In 1803 and 1804, a group of Christian pietists led by George Rapp arrived from Württemberg, Germany, settled in Harmony, Pennsylvania, and formed the Harmony Society in 1805.  The group lived communally, were pacifistic, advocated celibacy, and music was a big part of their lives.  The Harmonites (or Harmonists) wrote their own music and even had an orchestra.  The Society lasted until 1906, but their final settlement, Old Economy Village (now Ambridge, Pennsylvania) contains archives with sheet music that is still performed at special community events.

Classical

Indianist movement composers Arthur Nevin and Charles Wakefield Cadman were from Pennsylvania.

Composer Samuel Barber was born in West Chester.

Composer David Ludwig was born in Bucks County.

Experimental music composer Maryanne Amacher was born in Kane.

Blues

Blues singer Gladys Bentley, active in the Harlem Renaissance, was born in Philadelphia.

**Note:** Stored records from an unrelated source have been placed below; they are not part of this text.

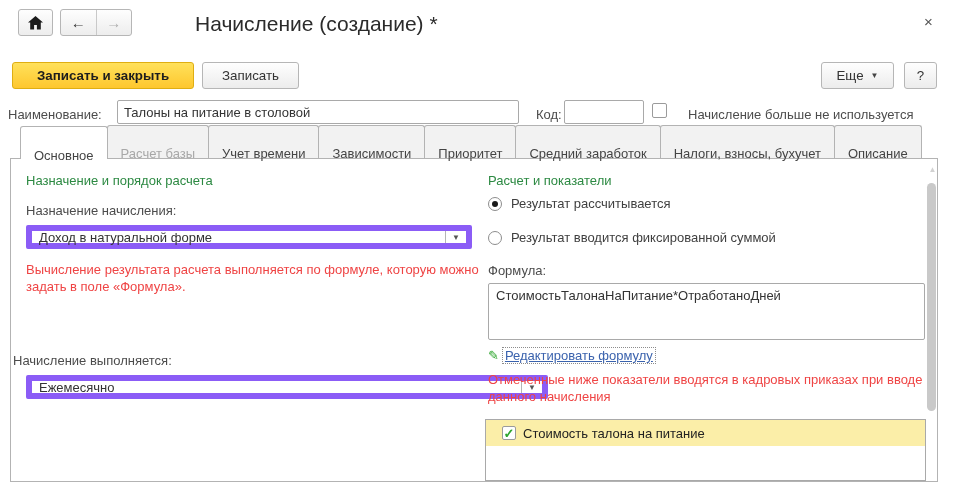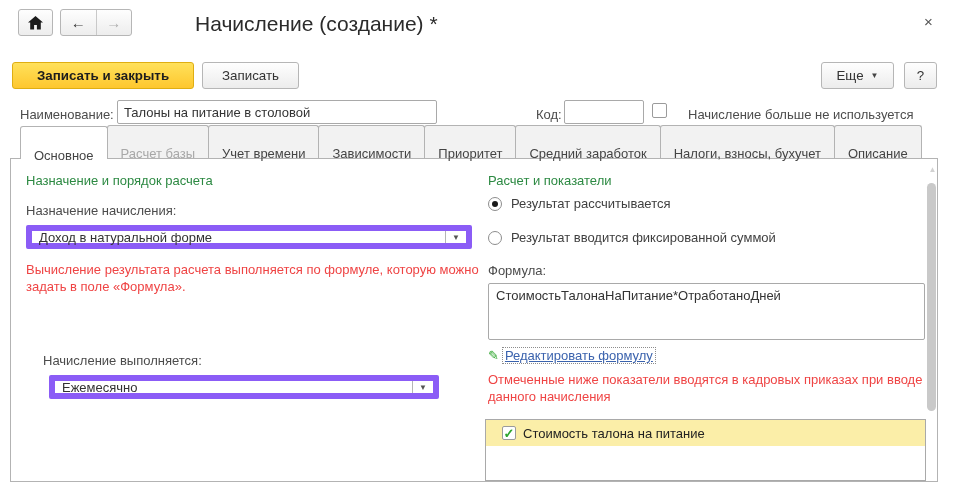"Наименование:" div.lbl { left: 20px -> 8px }
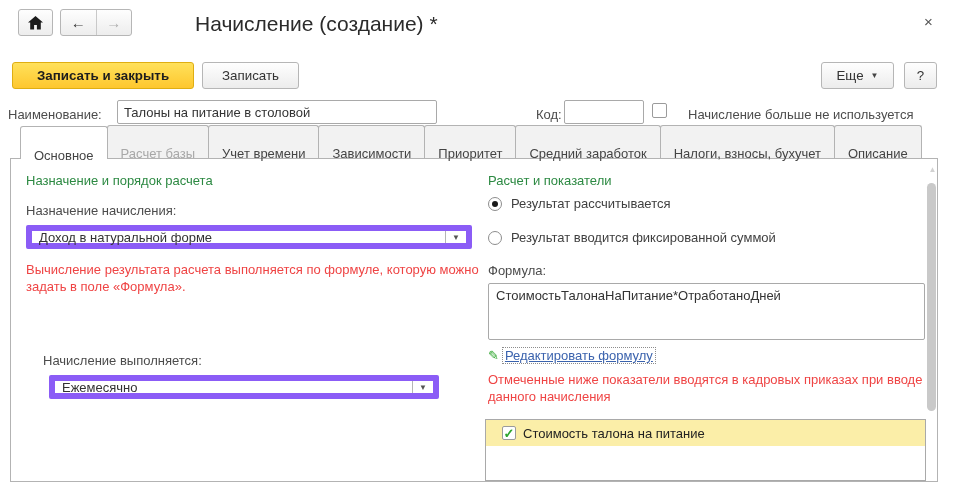"Талоны на питание в столовой" input.txt-input { width: 320px -> 402px }
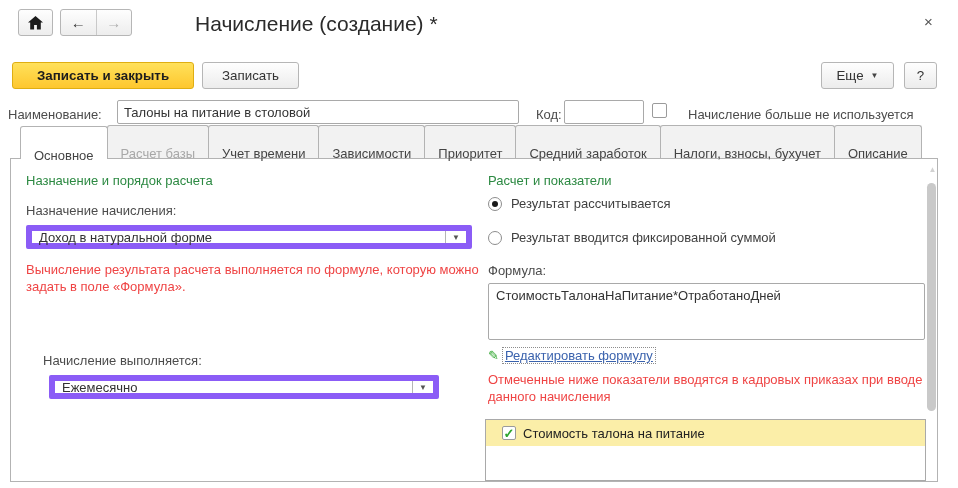"Начисление выполняется:" div.lbl { left: 32px -> 2px }
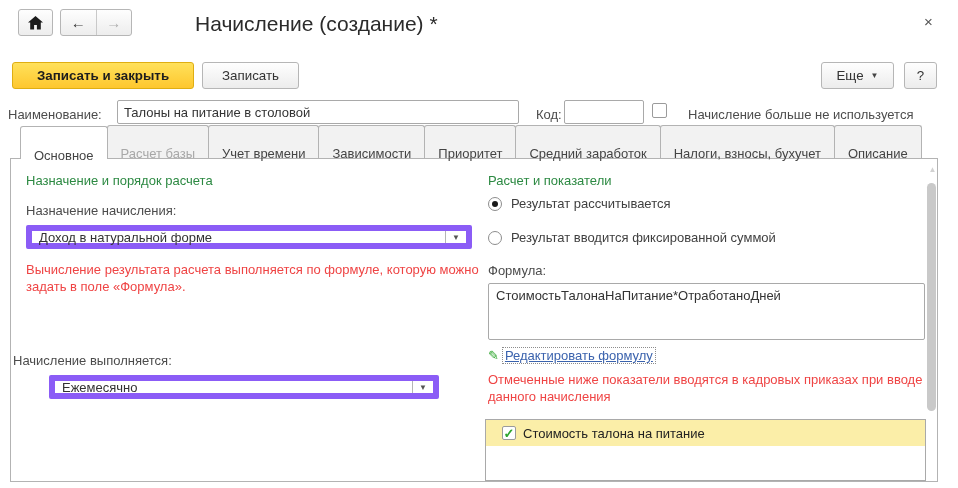"Ежемесячно" div.combo { margin-left: 23px -> none; width: 390px -> 522px }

Samuel Charters, born in Pittsburgh, was an American music historian, writer, record producer, musician, and poet. He was a widely published author on the subjects of blues and jazz music, including The Country Blues.

Jazz

Pennsylvania has a rich jazz music history, especially in Philadelphia, producing the likes of Billie Holiday, Nina Simone, Eddie Lang, and Stan Getz. Others include McCoy Tyner, Joe Venuti, Jimmy Amadie, Robert Chudnick, Jan Savitt, Philly Joe Jones, Reggie Workman, Lee Morgan, Henry Grimes, Ray Bryant, Tommy Bryant, Jimmy Heath, Albert Heath, Specs Wright, Benny Golson, Bobby Timmons, Hasaan Ibn Ali, Rashied Ali, Muhammad Ali, Sonny Fortune, Kenny Barron, Shirley Scott, Luckey Roberts, Jimmy McGriff, Bobby Durham, Stanley Clarke, Rex Stewart, Eric Reed, among many others.  Singer Ethel Waters was born in nearby Chester.  John Coltrane, Dizzy Gillespie, and Odean Pope, moved to Philadelphia from the Carolinas. Pearl Theatre was a notable jazz venue in Philadelphia.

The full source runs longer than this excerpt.